Once you’re confident you’re ready to start working out, Marrone emphasizes the importance of warming up before every session. Important warm-up components include elevating your heart rate, activating main muscle groups, and mobilizing relevant areas through dynamic stretching—meaning, moving through ranges of motion rather thanholding static stretches. Even if you’re planning an upper body workout, you’ll want to warm up your full body, because you may be recruiting your lower body to assist in stabilizing upper body movements such as a plank position or bent over row with glutes and quads engaged. When warming up, large bodies of research suggest dynamic stretching may be safer and more effective than static stretching because it more gently releases the muscle in preparation for the activity, and static stretching may further injure a “cold” (or non-warmed up) muscle.

What to do during a workout to ease recovery

It's pretty simple: If you want to reduce the likelihood of post-workout soreness, don’t overdo it in your workouts. Marrone recommends gradually increasing exercising progressions to allow the body to steadily prepare for each subsequent workout, sustaining proper exercise technique and form, selecting the appropriate resistance, and maintaining appropriate work-to-rest ratios between sets. These factors are highly dependent on the type of workout you’re completing, be it high-intensity interval training, lifting weights, or running, so if you’re unsure about proper protocol, he recommends consulting a certified exercise professional for an individualized training program.

What to do after a workout to ease recovery

a person sitting on a wooden table: Drinking water and stretching is vital for post-workout recovery. © Reviewed / Betsey Goldwasser Drinking water and stretching is vital for post-workout recovery.

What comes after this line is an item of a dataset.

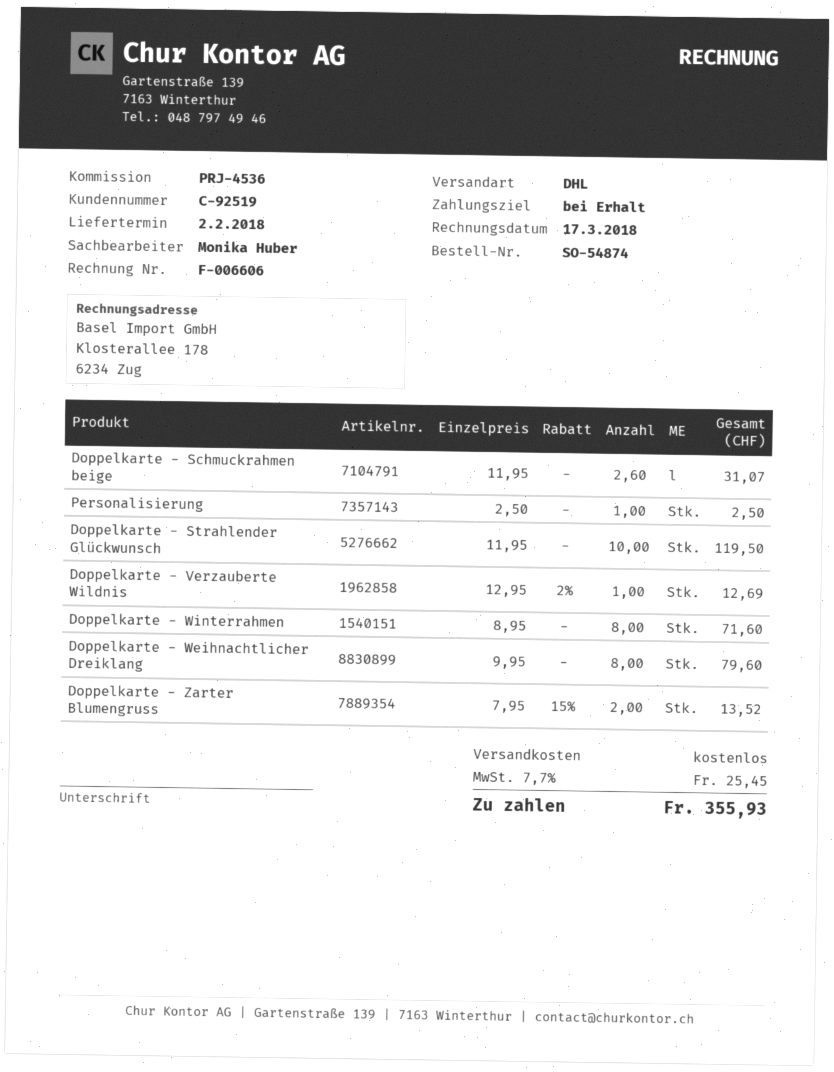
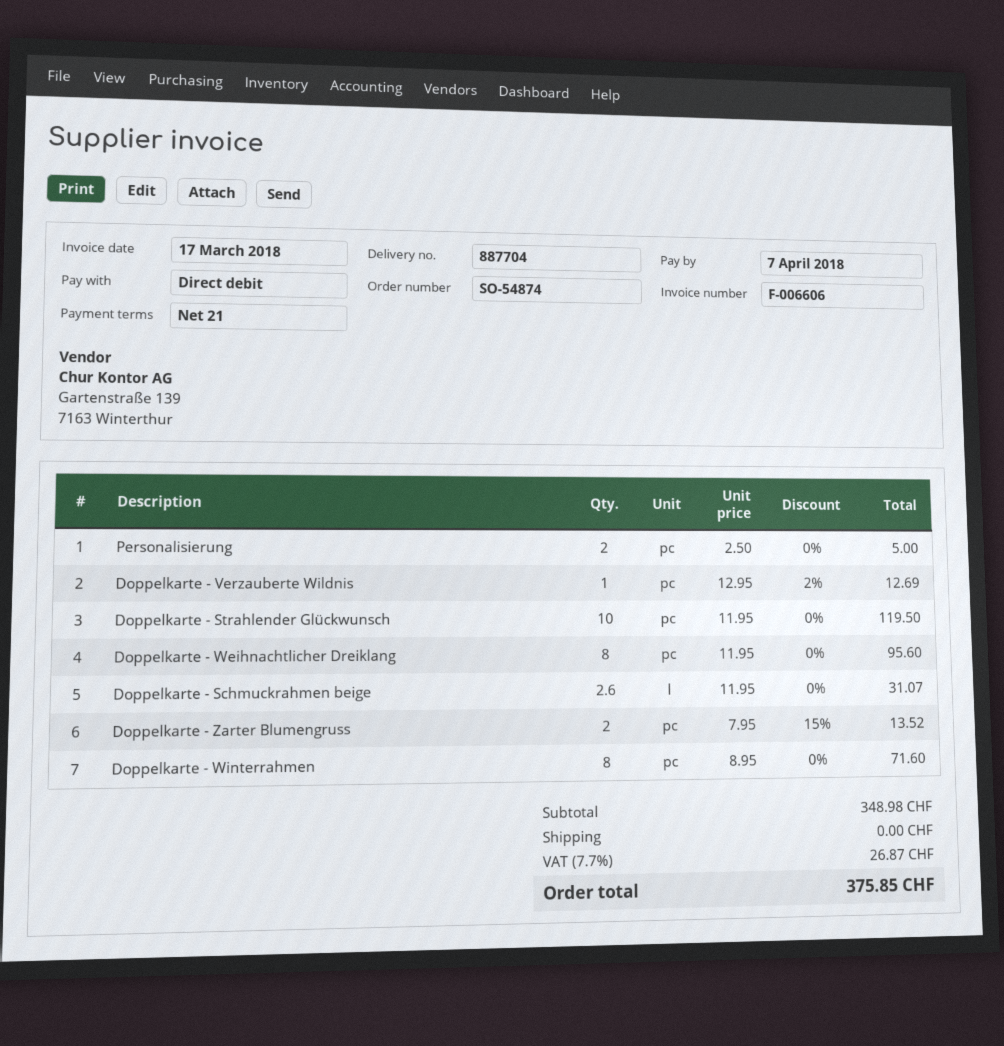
payment terms: on receipt -> 21 days
Personalisierung: 1 x 2.50 = 2.50 -> 2 x 2.50 = 5.00
Doppelkarte - Weihnachtlicher Dreiklang: 8 x 9.95 = 79.60 -> 8 x 11.95 = 95.60
tax: 7.7% = 25.45 -> 7.7% = 26.87
total: 355.93 -> 375.85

The hard part is over: Now it’s time to give your muscles some much-needed TLC. What you do directly after a workout plays an integral role in your recovery. Marrone suggests cooling down with some gentle cardio exercise consisting of the likes of low-level cycling, swimming, or walking (in a pool if you have access to one). He says this may help shift the body towards a more relaxed state, reduce soreness, and help clear the bloodstream of metabolic by-products, like lactic acid.

Next, Marrone recommends post-workout static stretching in order to restore joint range of motion. You can use a resistance band to get deeper into stretches, but no matter how you choose to stretch, hold each one for a total of 60 seconds. You can do it all at once or in shorter spurts. For extra stretching guidance, you may find it helpful to follow along with a gentle yoga flow. Any slow, restorative flow you can find in person or on YouTube should work, but we especially love the Alo Moves yoga app. When we tested it, we loved its ample selection of slow—but never boring—restorative classes that allow enough time to sink into each pose.

Foam rolling or massage may also help promote relaxation, reduce perceived muscle soreness, and improve joint range of motion, according to Marrone. Based on our testing, the LuxFit Premium High-Density Foam Roller is our top pick for how easy it is to use and for how effectively it smooths out sore muscles without digging into them too deeply. As for massage guns, our tester raved over Therabody Theragun Elite for its ergonomic design that allows you to target hard-to-reach areas like the back and neck, and for its intuitive and educational Bluetooth app that allows you to select pre-designed programs like warm-up or recovery.

Finally, remember to rehydrate. You don’t need to guzzle a whole bottle of water at once, but replenishing the fluids lost during your workout will help your muscles feel better faster. When you’re done with your cool-down, sip some water and pair it with a healthy snack, and you’ll be well on your way to recovery.